Conflict-free Training for Physics Informed Neural Networks and Multi-Task Objectives

I’m excited to share our new paper: “ConFIG” https://arxiv.org/abs/2408.11104 It’s the first method for multi-task learning that really yields conflict free gradients. Whether you’re looking at PINN training or other multi-task objectives, I can highly recommend trying it out! It really beats all other methods 😃🤘 Full source code and samples are already available at: https://tum-pbs.github.io/ConFIG/

The package is now on pip: you can install via “pip install conflictfree“. Please also try the examples such as the classic PINN Burgers case: https://colab.research.google.com/github/tum-pbs/ConFIG/blob/main/docs/examples/pinn_burgers.ipynb . With a small change (providing a list of loss terms) you can directly decrease the loss from 0.031 to 0.0019. That’s 16x smaller!
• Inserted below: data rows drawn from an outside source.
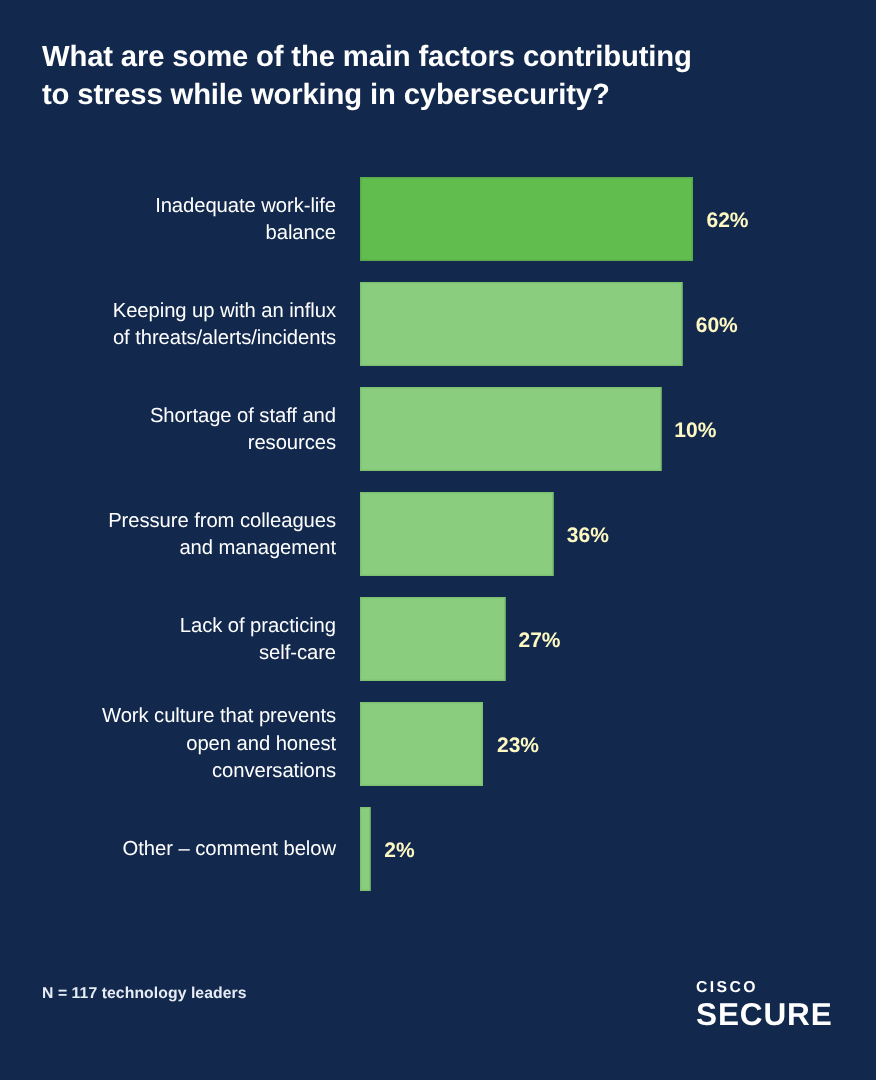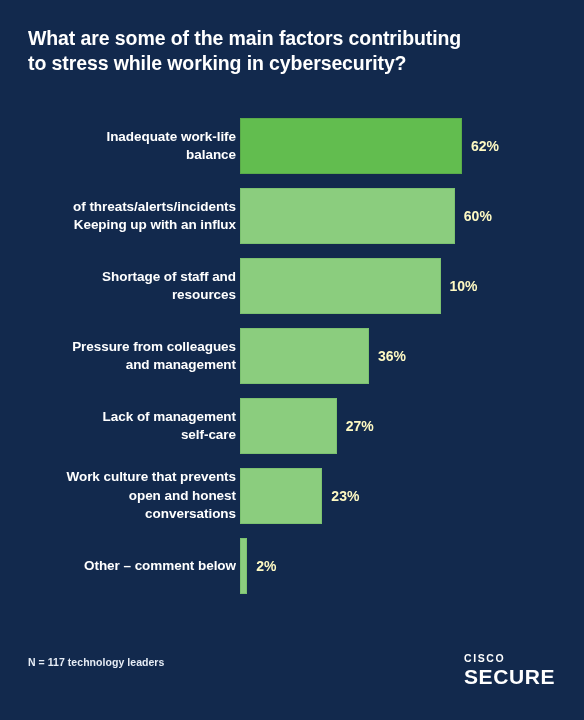"Inadequate work-life" .row-label { font-weight: bold -> normal; left: 16px -> 4px }
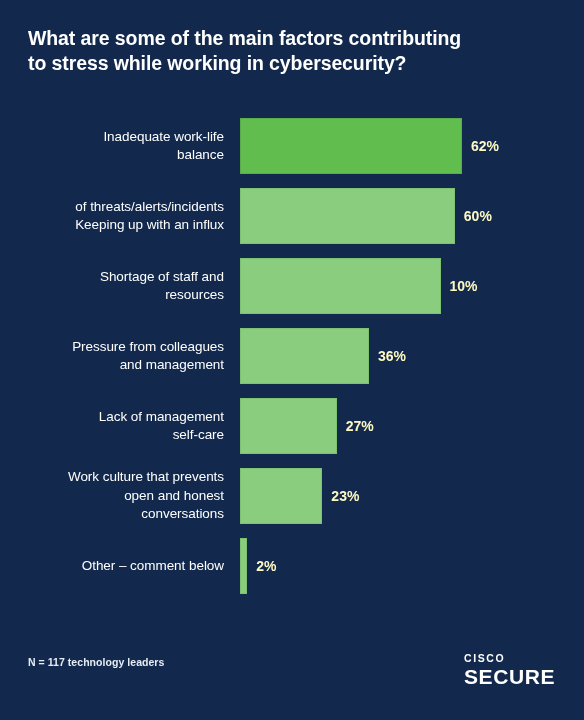"of threats/alerts/incidents" span { order: before "Keeping up with an influx" -> after "Keeping up with an influx" }
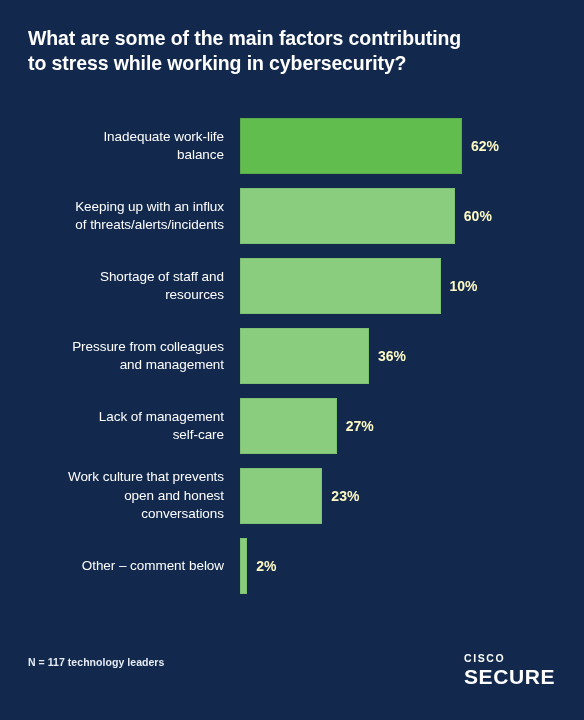"Lack of management" span { text: management -> practicing }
Full abstract: The loss functions of many learning problems contain multiple additive terms that can disagree and yield conflicting update directions. For Physics-Informed Neural Networks (PINNs), loss terms on initial/boundary conditions and physics equations are particularly interesting as they are well-established as highly difficult tasks. To improve learning the challenging multi-objective task posed by PINNs, we propose the ConFIG method, which provides conflict-free updates by ensuring a positive dot product between the final update and each loss-specific gradient. It also maintains consistent optimization rates for all loss terms and dynamically adjusts gradient magnitudes based on conflict levels. We additionally leverage momentum to accelerate optimizations by alternating the back-propagation of different loss terms. The proposed method is evaluated across a range of challenging PINN scenarios, consistently showing superior performance and runtime compared to baseline methods. We also test the proposed method in a classic multi-task benchmark, where the ConFIG method likewise exhibits a highly promising performance.